“袴田维第一次时技术就很好了,”我突然说,只是回忆,没别的意思,因为我记得他只在最开始时和我互相口过,后来就不太愿意了,可能是嫌不干净?我也不知道,也没具体问过。
“这是当然的,因为本来就很简单。”
根津回答,人类的活.塞运动对腰力要求太高,但他是鼠嘛,两三秒结束也没什么,毕竟鼠类啪的目的只是为了留下子嗣而已,偶尔他也会嗅一嗅那种味道,也只是为了保持心态年轻。

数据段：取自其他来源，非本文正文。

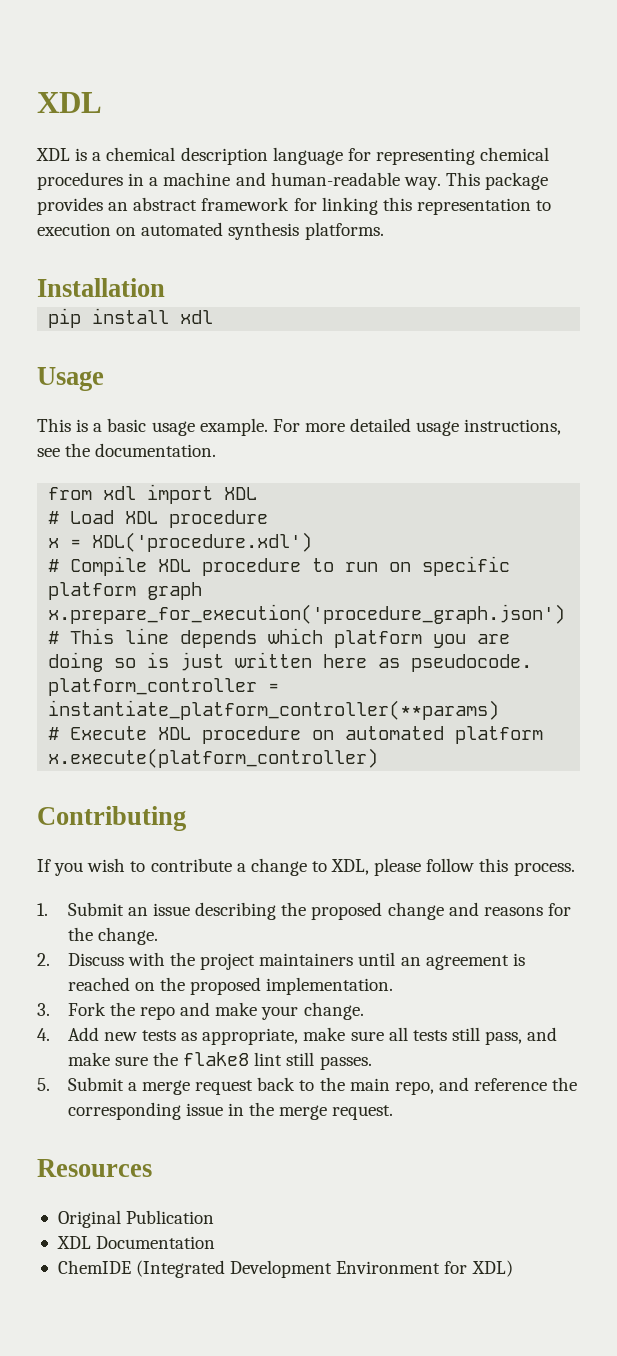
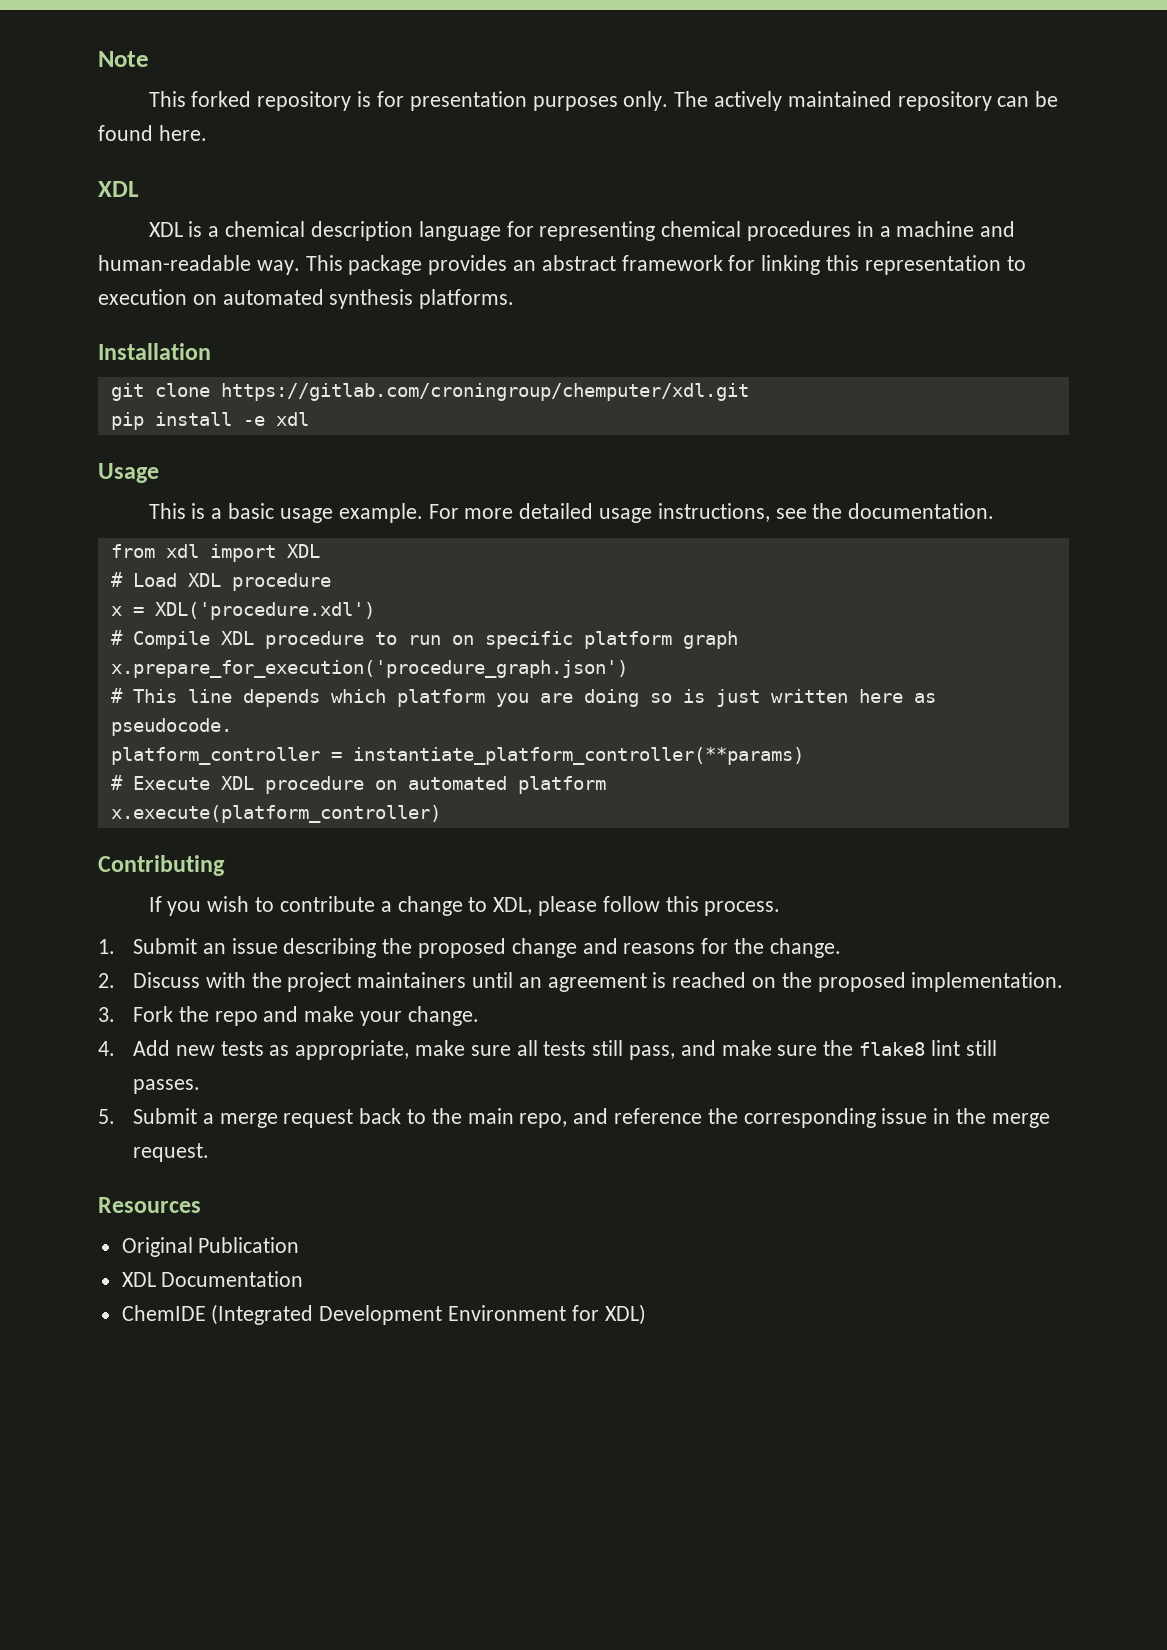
(37, 102) none -> [98,51,149,67] [148,91,1059,111] [98,125,207,141] Note // This forked repository is for presentation purposes only. The actively maintained repository can be found here. //
(165, 287) none -> [110,383,749,401] // git clone https://gitlab.com/croningroup/chemputer/xdl.git
(170, 316) none -> [242,416,265,426] -e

“我喜欢研究机器,热爱他们的钢铁之躯,”根津说,他关上水龙头,转头看过来,表情也不在笑嘻嘻的。“很大的一部分原因是因为我觉得我的肉体不能匹配我的大脑,我渴望更强,就像你会渴望毫无意义的本能快.感——缺乏才会追求,也许你会像另一个人一样在寻找快乐的道路上越走越歪,这是很多人不愿意看到的。”
又是说教,但我懒得反驳。
“听起来好像我脑子里只有性。”
“人生应该有点别的追求。”根津说。
“可你是鼠。”
“活物都应该有。”
身体瞬间发生了变化,顺带也杜绝了我想要清洗一下的念头,我觉得我可能还是有点委屈,就好比某些人有工作也有追求,但我只想抱着他在床上躺着,安静点平淡点,要什么追求?
“你的味道发生了变化。”根津忽然说。
那是可以用‘邀请’来形容的味道,是雌性在求偶,根津动了动耳朵,很怀疑自己居然如此镇定。
“一次并不能让你满足。”他如此评价。